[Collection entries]
------------------------------------------------------------------------

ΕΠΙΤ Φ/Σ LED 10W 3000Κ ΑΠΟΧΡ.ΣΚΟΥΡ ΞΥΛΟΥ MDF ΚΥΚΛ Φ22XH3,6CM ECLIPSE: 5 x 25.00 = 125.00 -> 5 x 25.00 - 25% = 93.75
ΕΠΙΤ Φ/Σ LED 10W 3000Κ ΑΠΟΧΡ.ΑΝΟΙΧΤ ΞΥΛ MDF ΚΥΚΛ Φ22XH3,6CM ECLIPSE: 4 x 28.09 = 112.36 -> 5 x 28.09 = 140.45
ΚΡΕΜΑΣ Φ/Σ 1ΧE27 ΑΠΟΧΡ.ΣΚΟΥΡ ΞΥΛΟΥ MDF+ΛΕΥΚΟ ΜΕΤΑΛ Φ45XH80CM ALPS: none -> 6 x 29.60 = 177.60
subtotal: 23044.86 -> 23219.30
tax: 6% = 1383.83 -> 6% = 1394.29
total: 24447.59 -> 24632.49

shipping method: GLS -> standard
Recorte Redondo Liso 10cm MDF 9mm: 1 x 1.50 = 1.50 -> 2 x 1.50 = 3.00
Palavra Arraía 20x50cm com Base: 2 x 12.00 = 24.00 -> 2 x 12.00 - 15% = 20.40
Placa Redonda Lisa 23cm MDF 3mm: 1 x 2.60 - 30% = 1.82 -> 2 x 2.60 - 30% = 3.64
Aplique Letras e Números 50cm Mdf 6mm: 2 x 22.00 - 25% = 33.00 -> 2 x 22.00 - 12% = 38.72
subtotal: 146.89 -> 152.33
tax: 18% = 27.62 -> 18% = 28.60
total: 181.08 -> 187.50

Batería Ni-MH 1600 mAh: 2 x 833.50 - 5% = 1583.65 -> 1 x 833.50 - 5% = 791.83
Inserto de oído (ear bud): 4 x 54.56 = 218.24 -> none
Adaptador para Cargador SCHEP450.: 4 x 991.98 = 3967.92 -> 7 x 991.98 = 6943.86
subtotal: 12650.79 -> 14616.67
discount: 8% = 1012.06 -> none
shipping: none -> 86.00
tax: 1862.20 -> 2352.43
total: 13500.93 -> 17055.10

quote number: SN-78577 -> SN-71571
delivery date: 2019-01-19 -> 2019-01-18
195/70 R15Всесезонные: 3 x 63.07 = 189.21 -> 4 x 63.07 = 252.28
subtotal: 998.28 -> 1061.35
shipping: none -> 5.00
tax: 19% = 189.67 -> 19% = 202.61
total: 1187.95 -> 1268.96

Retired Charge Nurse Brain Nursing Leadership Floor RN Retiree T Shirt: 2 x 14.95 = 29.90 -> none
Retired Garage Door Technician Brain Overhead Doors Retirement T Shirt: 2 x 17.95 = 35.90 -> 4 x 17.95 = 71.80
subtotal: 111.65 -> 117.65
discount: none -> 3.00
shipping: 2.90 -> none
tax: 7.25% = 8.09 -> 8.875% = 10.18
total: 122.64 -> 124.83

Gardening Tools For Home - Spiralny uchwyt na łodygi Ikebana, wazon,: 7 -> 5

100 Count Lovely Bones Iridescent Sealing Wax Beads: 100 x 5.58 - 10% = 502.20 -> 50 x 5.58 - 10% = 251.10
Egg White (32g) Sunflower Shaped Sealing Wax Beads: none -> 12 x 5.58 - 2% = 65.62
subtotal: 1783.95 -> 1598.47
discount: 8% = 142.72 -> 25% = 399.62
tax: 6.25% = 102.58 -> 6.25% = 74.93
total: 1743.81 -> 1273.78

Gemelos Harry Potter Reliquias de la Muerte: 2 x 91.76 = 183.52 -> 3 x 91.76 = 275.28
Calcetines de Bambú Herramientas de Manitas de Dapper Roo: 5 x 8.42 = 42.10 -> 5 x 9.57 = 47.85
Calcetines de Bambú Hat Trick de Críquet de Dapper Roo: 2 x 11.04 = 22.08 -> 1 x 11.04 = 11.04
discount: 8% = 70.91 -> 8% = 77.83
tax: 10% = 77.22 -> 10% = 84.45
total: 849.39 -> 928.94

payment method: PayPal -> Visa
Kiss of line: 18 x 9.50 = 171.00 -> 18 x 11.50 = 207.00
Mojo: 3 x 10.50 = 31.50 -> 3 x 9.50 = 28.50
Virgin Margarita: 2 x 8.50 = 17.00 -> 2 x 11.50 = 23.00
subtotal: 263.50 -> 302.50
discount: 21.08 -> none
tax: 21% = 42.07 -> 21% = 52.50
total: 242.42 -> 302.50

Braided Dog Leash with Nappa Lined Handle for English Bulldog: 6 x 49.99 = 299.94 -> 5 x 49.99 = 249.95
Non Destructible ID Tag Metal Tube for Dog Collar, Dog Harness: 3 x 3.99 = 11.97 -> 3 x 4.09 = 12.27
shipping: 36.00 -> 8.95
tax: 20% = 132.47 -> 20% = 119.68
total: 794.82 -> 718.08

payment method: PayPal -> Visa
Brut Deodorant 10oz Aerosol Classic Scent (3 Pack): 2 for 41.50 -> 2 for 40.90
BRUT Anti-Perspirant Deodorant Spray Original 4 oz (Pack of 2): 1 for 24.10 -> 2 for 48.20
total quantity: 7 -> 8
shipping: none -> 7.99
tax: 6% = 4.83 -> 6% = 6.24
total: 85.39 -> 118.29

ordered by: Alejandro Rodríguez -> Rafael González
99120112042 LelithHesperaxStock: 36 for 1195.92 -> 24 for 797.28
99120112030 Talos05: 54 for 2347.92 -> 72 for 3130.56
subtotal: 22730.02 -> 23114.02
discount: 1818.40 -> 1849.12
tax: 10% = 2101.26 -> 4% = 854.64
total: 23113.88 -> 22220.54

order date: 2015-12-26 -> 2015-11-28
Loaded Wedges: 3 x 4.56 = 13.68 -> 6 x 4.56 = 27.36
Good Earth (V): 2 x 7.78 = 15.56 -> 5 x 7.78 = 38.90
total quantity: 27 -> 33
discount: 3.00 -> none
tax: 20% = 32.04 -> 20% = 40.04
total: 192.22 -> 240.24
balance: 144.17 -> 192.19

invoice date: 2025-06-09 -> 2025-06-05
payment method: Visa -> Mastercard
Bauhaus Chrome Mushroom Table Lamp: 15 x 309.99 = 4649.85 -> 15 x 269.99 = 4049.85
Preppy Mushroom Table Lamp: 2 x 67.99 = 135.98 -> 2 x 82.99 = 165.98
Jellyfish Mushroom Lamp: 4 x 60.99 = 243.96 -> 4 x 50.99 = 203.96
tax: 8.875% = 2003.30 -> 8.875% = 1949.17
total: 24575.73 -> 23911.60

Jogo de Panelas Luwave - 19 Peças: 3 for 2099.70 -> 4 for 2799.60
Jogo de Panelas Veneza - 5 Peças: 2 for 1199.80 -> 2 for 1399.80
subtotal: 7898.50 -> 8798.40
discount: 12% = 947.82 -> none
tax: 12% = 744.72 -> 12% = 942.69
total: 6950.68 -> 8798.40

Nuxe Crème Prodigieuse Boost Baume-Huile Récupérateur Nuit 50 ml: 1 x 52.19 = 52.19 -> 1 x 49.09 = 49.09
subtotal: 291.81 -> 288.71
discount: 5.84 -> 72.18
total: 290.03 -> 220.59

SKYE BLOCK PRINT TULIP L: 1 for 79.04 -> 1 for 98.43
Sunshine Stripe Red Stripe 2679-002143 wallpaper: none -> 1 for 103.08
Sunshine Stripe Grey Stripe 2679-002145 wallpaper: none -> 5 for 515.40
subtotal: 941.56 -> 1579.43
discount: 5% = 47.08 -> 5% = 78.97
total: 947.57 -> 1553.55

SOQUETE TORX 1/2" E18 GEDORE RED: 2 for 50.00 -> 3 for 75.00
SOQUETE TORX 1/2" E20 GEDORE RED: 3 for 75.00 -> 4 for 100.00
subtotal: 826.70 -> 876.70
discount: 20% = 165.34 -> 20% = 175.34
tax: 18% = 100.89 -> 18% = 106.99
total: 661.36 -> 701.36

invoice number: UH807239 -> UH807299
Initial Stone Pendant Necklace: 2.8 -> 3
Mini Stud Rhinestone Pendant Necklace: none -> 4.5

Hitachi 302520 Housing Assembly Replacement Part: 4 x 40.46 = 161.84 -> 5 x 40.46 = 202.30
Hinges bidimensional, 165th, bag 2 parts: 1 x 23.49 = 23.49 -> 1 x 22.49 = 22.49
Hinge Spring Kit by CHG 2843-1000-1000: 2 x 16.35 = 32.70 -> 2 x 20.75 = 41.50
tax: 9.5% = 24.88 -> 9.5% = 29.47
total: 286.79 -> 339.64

------------------------------------------------------------------------

Please make an exact copy of the lines above from the line with "total: 1187.95 -> 1268.96" through the line with "total: 242.42 -> 302.50", both ends included.

### Solved problem
total: 1187.95 -> 1268.96

Retired Charge Nurse Brain Nursing Leadership Floor RN Retiree T Shirt: 2 x 14.95 = 29.90 -> none
Retired Garage Door Technician Brain Overhead Doors Retirement T Shirt: 2 x 17.95 = 35.90 -> 4 x 17.95 = 71.80
subtotal: 111.65 -> 117.65
discount: none -> 3.00
shipping: 2.90 -> none
tax: 7.25% = 8.09 -> 8.875% = 10.18
total: 122.64 -> 124.83

Gardening Tools For Home - Spiralny uchwyt na łodygi Ikebana, wazon,: 7 -> 5

100 Count Lovely Bones Iridescent Sealing Wax Beads: 100 x 5.58 - 10% = 502.20 -> 50 x 5.58 - 10% = 251.10
Egg White (32g) Sunflower Shaped Sealing Wax Beads: none -> 12 x 5.58 - 2% = 65.62
subtotal: 1783.95 -> 1598.47
discount: 8% = 142.72 -> 25% = 399.62
tax: 6.25% = 102.58 -> 6.25% = 74.93
total: 1743.81 -> 1273.78

Gemelos Harry Potter Reliquias de la Muerte: 2 x 91.76 = 183.52 -> 3 x 91.76 = 275.28
Calcetines de Bambú Herramientas de Manitas de Dapper Roo: 5 x 8.42 = 42.10 -> 5 x 9.57 = 47.85
Calcetines de Bambú Hat Trick de Críquet de Dapper Roo: 2 x 11.04 = 22.08 -> 1 x 11.04 = 11.04
discount: 8% = 70.91 -> 8% = 77.83
tax: 10% = 77.22 -> 10% = 84.45
total: 849.39 -> 928.94

payment method: PayPal -> Visa
Kiss of line: 18 x 9.50 = 171.00 -> 18 x 11.50 = 207.00
Mojo: 3 x 10.50 = 31.50 -> 3 x 9.50 = 28.50
Virgin Margarita: 2 x 8.50 = 17.00 -> 2 x 11.50 = 23.00
subtotal: 263.50 -> 302.50
discount: 21.08 -> none
tax: 21% = 42.07 -> 21% = 52.50
total: 242.42 -> 302.50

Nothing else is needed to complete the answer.